Il est évident que les grands bouleversements géopolitiques en cours aujourd’hui sont intensifiés par la montée en puissance de la Chine et l’influence de l’espace maritime sud-asiatique, et son influence sur l’Europe. Nous savons également que Kojève a visité l’Asie, ce qui a, dans une certaine mesure, façonné sa réflexion sur les transformations géopolitiques (il y a quelques années, Boris Groys a organisé une exposition des photographies de Kojève2 comme documentation attestant de sa vision post-historique). En bref : nous savons que des penseurs tels que Leo Strauss et Carl Schmitt sont étudiés dans les stratégies du parti communiste en Chine à leurs propres fins hégémoniques.
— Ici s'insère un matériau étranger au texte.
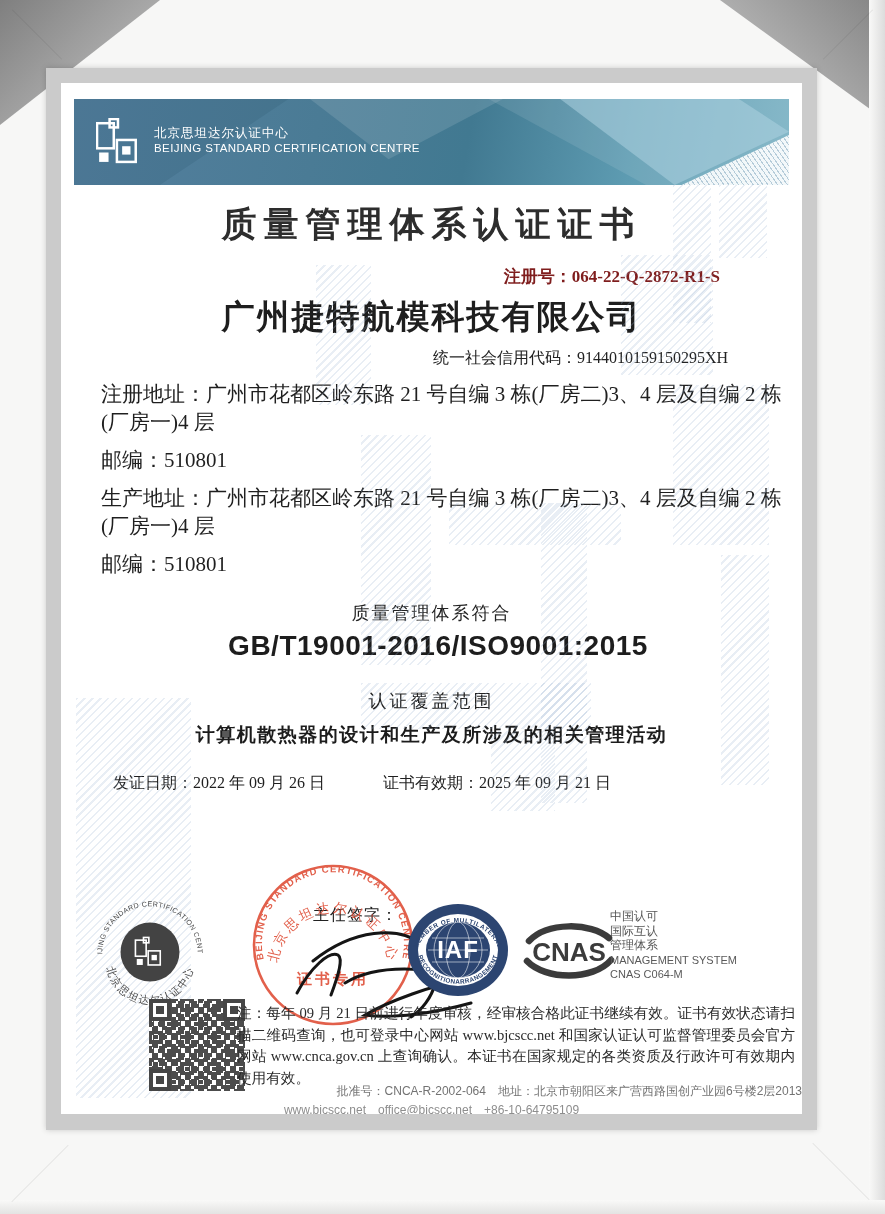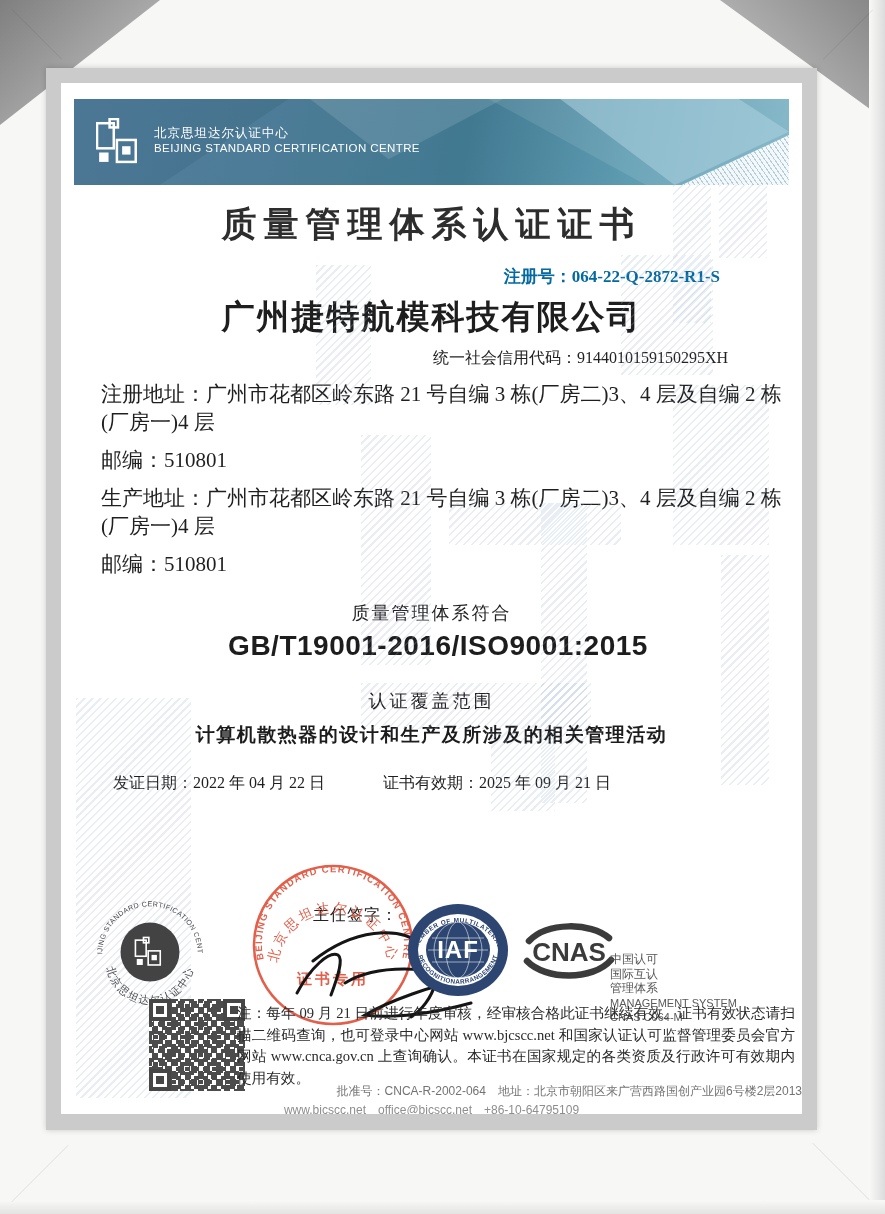--- a/index.html
+++ b/index.html
@@ -36,36 +36,36 @@
   .f3{background:rgba(173,210,224,.55);clip-path:polygon(68% 0,93% 0,100% 38%,84% 100%);}
   .f4{background:#fff;opacity:.9;clip-path:polygon(85% 100%,100% 42%,100% 100%);}
   .f5{clip-path:polygon(85% 100%,100% 42%,100% 100%);
       background:repeating-linear-gradient(55deg,rgba(120,160,185,.5) 0 1px,transparent 1px 4px);}
   .bandrow{position:absolute;left:22px;top:19px;display:flex;align-items:center;gap:12px;z-index:2;}
   .orgnames{color:#fff;line-height:15px;}
   .org-cn{font-family:"Liberation Sans","DejaVu Sans",sans-serif;font-size:12.5px;letter-spacing:1px;}
   .org-en{font-family:"Liberation Sans","DejaVu Sans",sans-serif;font-size:11.5px;letter-spacing:.4px;}
   
   .title{margin-top:16px;text-align:center;font-size:35px;font-weight:700;letter-spacing:7px;color:#2d2d2d;}
-  .regline{margin-top:17px;text-align:right;padding-right:82px;font-size:17px;font-weight:700;color:#0369a1;}
+  .regline{margin-top:17px;text-align:right;padding-right:82px;font-size:17px;font-weight:700;color:#7f1d1d;}
   .certify{margin-top:43px;text-align:center;font-size:19px;letter-spacing:12px;color:#222;}
   .company{margin-top:7px;text-align:center;font-size:33px;font-weight:700;letter-spacing:2px;color:#1e1e1e;}
   .credit{margin-top:8px;text-align:right;padding-right:74px;font-size:16px;color:#222;}
   .addr{margin-top:11px;padding-left:40px;font-size:21px;color:#1f1f1f;}
   .addr div{margin-bottom:10px;}
   .conform{margin-top:23px;text-align:center;font-size:18px;letter-spacing:2px;color:#222;}
   .standard{margin-top:5px;text-align:center;font-size:28px;font-weight:700;letter-spacing:.5px;color:#1d1d1d;
             font-family:"Liberation Sans","DejaVu Sans",sans-serif;padding-left:13px;}
   .scopelabel{margin-top:27px;text-align:center;font-size:18px;letter-spacing:3px;color:#222;}
   .scope{margin-top:9px;text-align:center;font-size:19px;font-weight:700;letter-spacing:1.5px;color:#1c1c1c;}
   .dates{margin-top:25px;display:flex;padding-left:52px;gap:58px;font-size:16px;color:#1f1f1f;}
   
   .abs{position:absolute;}
   .signlabel{left:252px;top:822px;font-size:16px;color:#222;letter-spacing:1px;}
-  .cnasblock{left:549px;top:869px;width:160px;font-size:12px;line-height:14.5px;color:#555;
+  .cnasblock{left:549px;top:826px;width:160px;font-size:12px;line-height:14.5px;color:#555;
              font-family:"Liberation Sans","DejaVu Sans",sans-serif;}
   .cnasblock .en{font-size:11px;color:#5a5a5a;}
   .note{left:176px;top:920px;width:558px;font-size:14.6px;line-height:21.5px;color:#2a2a2a;text-align:justify;}
   .approval{left:0;top:1000px;width:100%;text-align:right;font-size:12px;color:#737373;
             font-family:"Liberation Sans","DejaVu Sans",sans-serif;}
   .contact{left:0;top:1019px;width:100%;text-align:center;font-size:12px;color:#8d8d8d;
            font-family:"Liberation Sans","DejaVu Sans",sans-serif;}
   
   .qr{left:88px;top:916px;width:96px;height:92px;background:
       repeating-conic-gradient(#4c4c4c 0 25%,transparent 0 50%) 0 0/9px 9px,
@@ -147,21 +147,21 @@
         <div><span>注册地址：</span><span>广州市花都区岭东路 21 号自编 3 栋(厂房二)3、4 层及自编 2 栋(厂房一)4 层</span></div>
         <div><span>邮编：</span><span>510801</span></div>
         <div><span>生产地址：</span><span>广州市花都区岭东路 21 号自编 3 栋(厂房二)3、4 层及自编 2 栋(厂房一)4 层</span></div>
         <div><span>邮编：</span><span>510801</span></div>
       </div>
       <div class="conform">质量管理体系符合</div>
       <div class="standard">GB/T19001-2016/ISO9001:2015</div>
       <div class="scopelabel">认证覆盖范围</div>
       <div class="scope">计算机散热器的设计和生产及所涉及的相关管理活动</div>
       <div class="dates">
-        <div><span>发证日期：</span><span>2022 年 04 月 22 日</span></div>
+        <div><span>发证日期：</span><span>2022 年 09 月 26 日</span></div>
         <div><span>证书有效期：</span><span>2025 年 09 月 21 日</span></div>
       </div>
 
       <svg class="abs" style="left:28px;top:806px" width="122" height="122" viewBox="0 0 120 120">
         <defs>
           <path id="sealTop" d="M13,64 A47,47 0 0 1 107,64"></path>
           <path id="sealBot" d="M17,70 A43,43 0 0 0 103,70"></path>
         </defs>
         <circle cx="60" cy="62" r="29" fill="#434343"></circle>
         <use href="#bscclogo" transform="translate(45,47) scale(0.66)" stroke-width="3"></use>

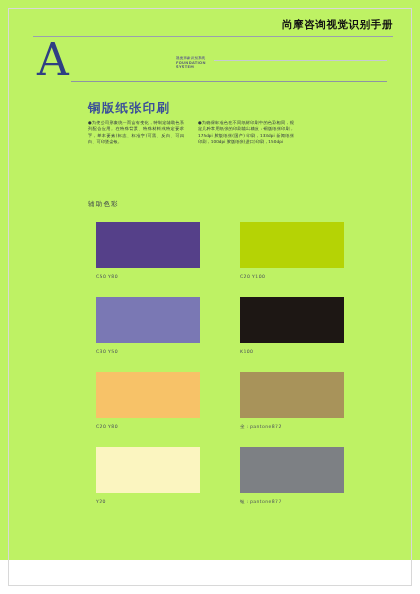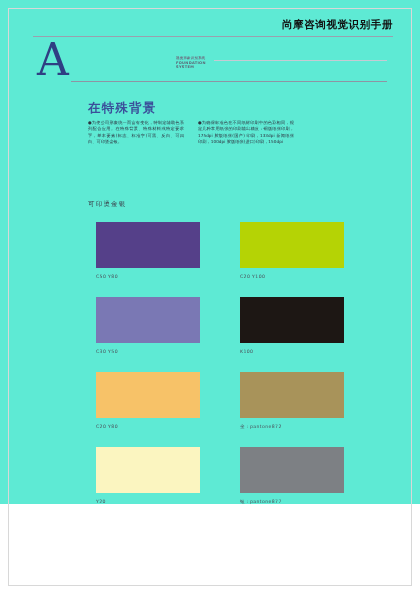--- a/index.html
+++ b/index.html
@@ -13,22 +13,22 @@
     font-family: "DejaVu Sans", "Liberation Sans", sans-serif;
     color: #1a1a1a;
     position: relative;
     overflow: hidden;
   }
 
   .page {
     position: absolute;
     left: 0; top: 0;
     width: 420px;
-    height: 504px;
-    background: #5eead4;
+    height: 560px;
+    background: #bef264;
     box-sizing: border-box;
   }
 
   
   .page-frame {
     position: absolute;
     left: 8px;
     top: 8px;
     width: 404px;
     height: 578px;
@@ -201,28 +201,28 @@
     <div class="sec-letter">A</div>
     <div class="sec-en">
       <span class="en-cn">视觉形象识别系统</span>
       <span>FOUNDATION</span><br>
       <span>SYSTEM</span>
     </div>
     <div class="sec-rule-top"></div>
     <div class="sec-rule-bottom"></div>
   </div>
 
-  <div class="sub-head">在特殊背景</div>
+  <div class="sub-head">铜版纸张印刷</div>
 
   <div class="intro">
     <div class="intro-col">●为使公司形象统一而富有变化，特制定辅助色系列配合应用。在特殊背景、特殊材料或特定要求下，基本要素(标志、标准字)可黑、反白、可四白、可印烫金银。</div>
     <div class="intro-col">●为确保标准色在不同纸材印刷中的色彩相同，规定几种常用纸张的印刷输出精度：铜版纸张印刷，175dpi 胶版纸张(国产) 印刷，133dpi 新闻纸张印刷，100dpi 胶版纸张(进口)印刷，150dpi</div>
   </div>
 
-  <div class="swatch-label">可印烫金银</div>
+  <div class="swatch-label">辅助色彩</div>
 
   <div class="swatch-grid">
 
     <div class="swatch-cell">
       <span class="swatch-chip" style="background-color: rgb(85, 64, 137);"></span>
       <div class="swatch-caption">C50 Y80</div>
     </div>
 
     <div class="swatch-cell">
       <span class="swatch-chip" style="background-color: rgb(181, 211, 5);"></span>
Y a-t-il aujourd’hui une leçon à tirer de la pensée de Kojève dans ce scénario global où le monde bascule à l’Est ?

J’aime imaginer que si nous demandions à Kojève lui-même quelle sorte de leçon nous pourrions tirer de sa pensée, il répondrait à la manière d’Allan Bloom, un disciple de Leo Strauss. Lorsque Bloom s’est rendu à Paris dans les années 1950 pour rencontrer Kojève, il était accompagné de Pierre Hassner. Il demanda à Kojève quelle était leur clé pour comprendre le monde. A cela, Kojève répondit : si vous voulez comprendre la politique, il vous faut lire un seul livre, The Man Who Was Thursday de G.K. Chesterton. Cette anecdote est racontée par Hassner afin de souligner l’un des « mystères » de Kojève, à savoir le fait qu’il aurait pu être un agent soviétique du KGB (une rumeur que je ne crois pas vraie, comme je l’affirme dans mon livre). Cependant, au-delà de cette anecdote, ce qu’il est important de souligner est que Kojève ne fournissait pas de recettes ou de leçons magistrales. Comme nous le savons, le roman de Chesterton traite d’un groupe d’anarchistes ayant brûlé une ville entière sous un commandement unique : chaque membre devait prendre le nom d’un jour de la semaine. Mais en réalité, ils étaient tous des agents de Scotland Yard, y compris Sunday, le chef, vers qui tous les autres se tournent lorsqu’ils découvrent qui ils sont vraiment. C’est un bon emblème de l’attitude kojévienne. 

Bien sûr, s’il fallait vraiment tirer une leçon de Kojève, on pourrait dire que sa vie, son œuvre et son action indiquent que les conflits et la violence ne peuvent être rachetés (d’où la fameuse « fin de l’Histoire ») ; cela ne se produira que lorsque les scories de l’hétéronomie auront disparu de l’expérience du dernier homme. Il y a une idée de liberté absolue au centre de cette affirmation : aucune domination, qu’elle soit historique ou naturelle, n’est compatible avec le fait de se dire humain. Hegel l’avait dit en son temps, Kojève le répète. C’est une voix qui crie dans le désert.